Start of MATERIAL SHOWN

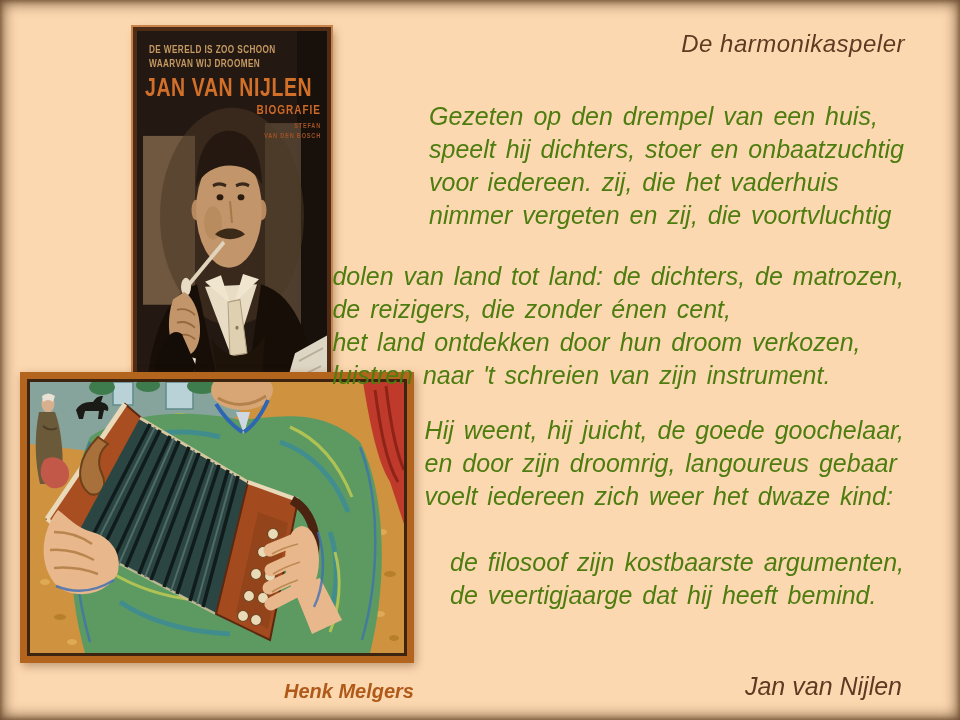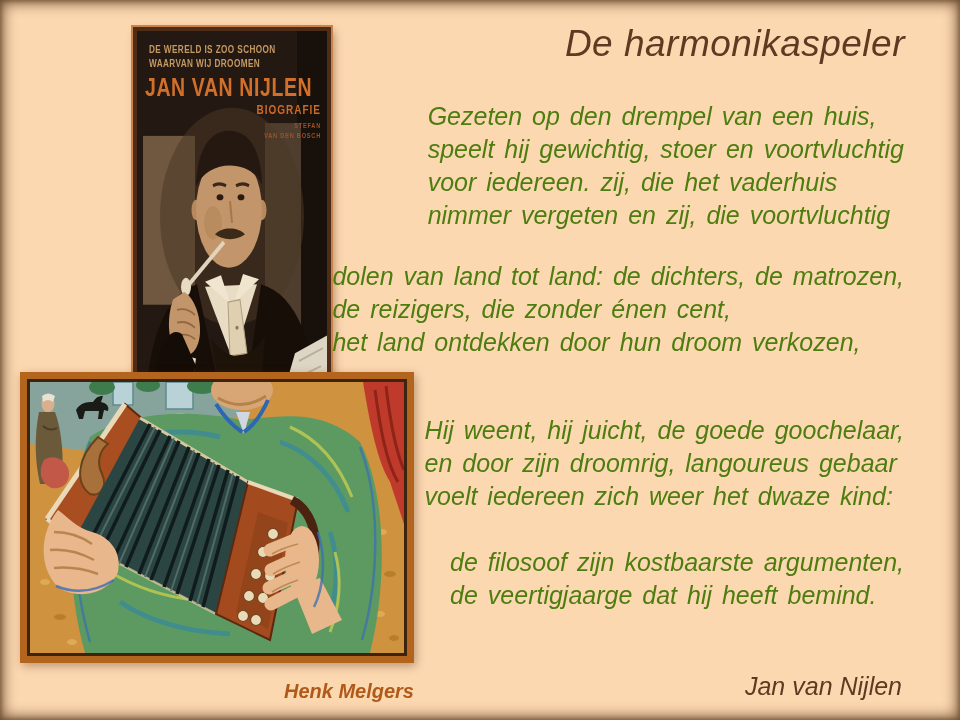--- a/index.html
+++ b/index.html
@@ -19,7 +19,7 @@
   
   .slide-title{
     position:absolute;top:28px;right:55px;
-    font-style:italic;font-size:37px;line-height:31px;
+    font-style:italic;font-size:24px;line-height:31px;
     color:#5d3a21;letter-spacing:.5px;white-space:nowrap;
   }
   .stanza{

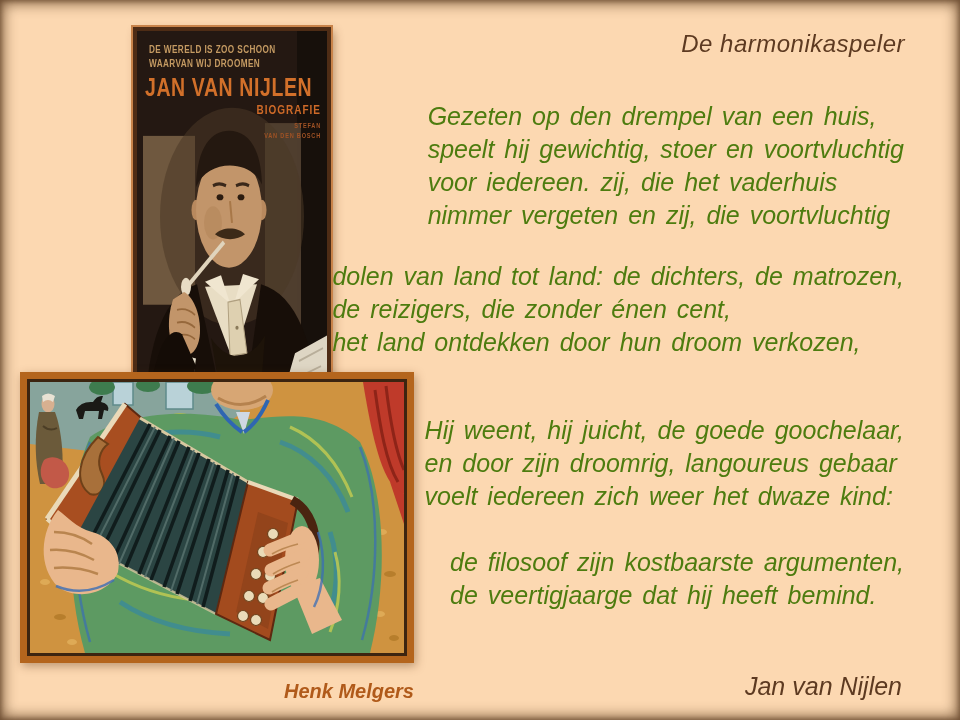--- a/index.html
+++ b/index.html
@@ -278,7 +278,7 @@
 
   <div class="stanza s1">
     <div class="poem-line">Gezeten op den drempel van een huis,</div>
-    <div class="poem-line">speelt hij gewichtig, stoer en voortvluchtig</div>
+    <div class="poem-line">speelt hij dichters, stoer en onbaatzuchtig</div>
     <div class="poem-line">voor iedereen. zij, die het vaderhuis</div>
     <div class="poem-line">nimmer vergeten en zij, die voortvluchtig</div>
   </div>

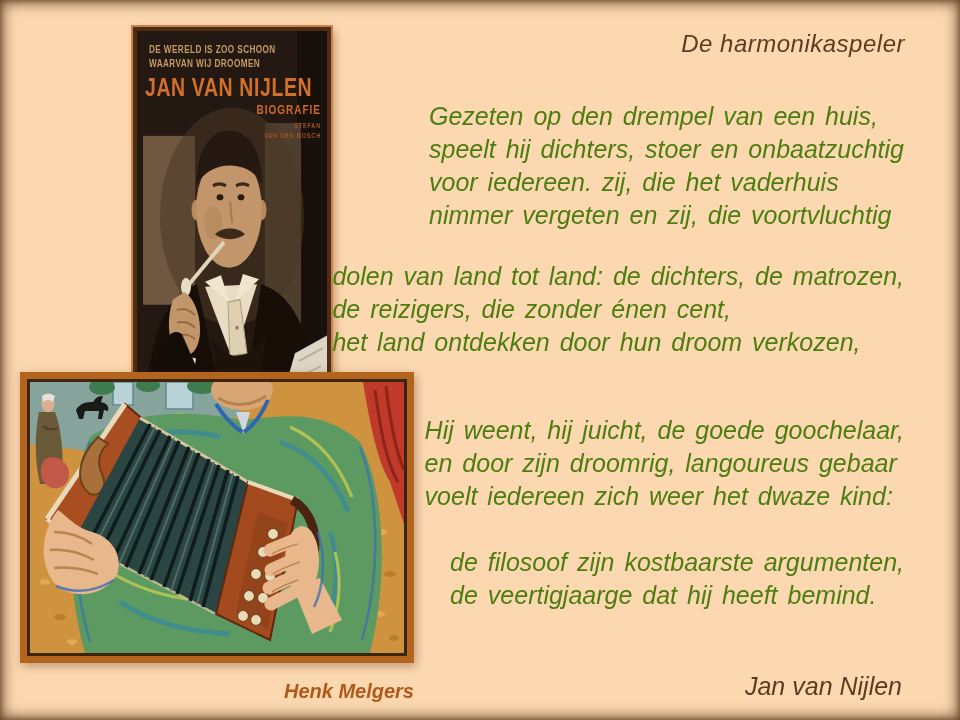--- a/index.html
+++ b/index.html
@@ -287,6 +287,7 @@
     <div class="poem-line">dolen van land tot land: de dichters, de matrozen,</div>
     <div class="poem-line">de reizigers, die zonder énen cent,</div>
     <div class="poem-line">het land ontdekken door hun droom verkozen,</div>
+    <div class="poem-line">luistren naar 't schreien van zijn instrument.</div>
   </div>
 
   <div class="stanza s3">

End of MATERIAL SHOWN

YOUR ASSIGNMENT:
Output every record verbatim, skipping images.

REPLY:
--- a/index.html
+++ b/index.html
@@ -19,7 +19,7 @@
   
   .slide-title{
     position:absolute;top:28px;right:55px;
-    font-style:italic;font-size:37px;line-height:31px;
+    font-style:italic;font-size:24px;line-height:31px;
     color:#5d3a21;letter-spacing:.5px;white-space:nowrap;
   }
   .stanza{

--- a/index.html
+++ b/index.html
@@ -278,7 +278,7 @@
 
   <div class="stanza s1">
     <div class="poem-line">Gezeten op den drempel van een huis,</div>
-    <div class="poem-line">speelt hij gewichtig, stoer en voortvluchtig</div>
+    <div class="poem-line">speelt hij dichters, stoer en onbaatzuchtig</div>
     <div class="poem-line">voor iedereen. zij, die het vaderhuis</div>
     <div class="poem-line">nimmer vergeten en zij, die voortvluchtig</div>
   </div>

--- a/index.html
+++ b/index.html
@@ -287,6 +287,7 @@
     <div class="poem-line">dolen van land tot land: de dichters, de matrozen,</div>
     <div class="poem-line">de reizigers, die zonder énen cent,</div>
     <div class="poem-line">het land ontdekken door hun droom verkozen,</div>
+    <div class="poem-line">luistren naar 't schreien van zijn instrument.</div>
   </div>
 
   <div class="stanza s3">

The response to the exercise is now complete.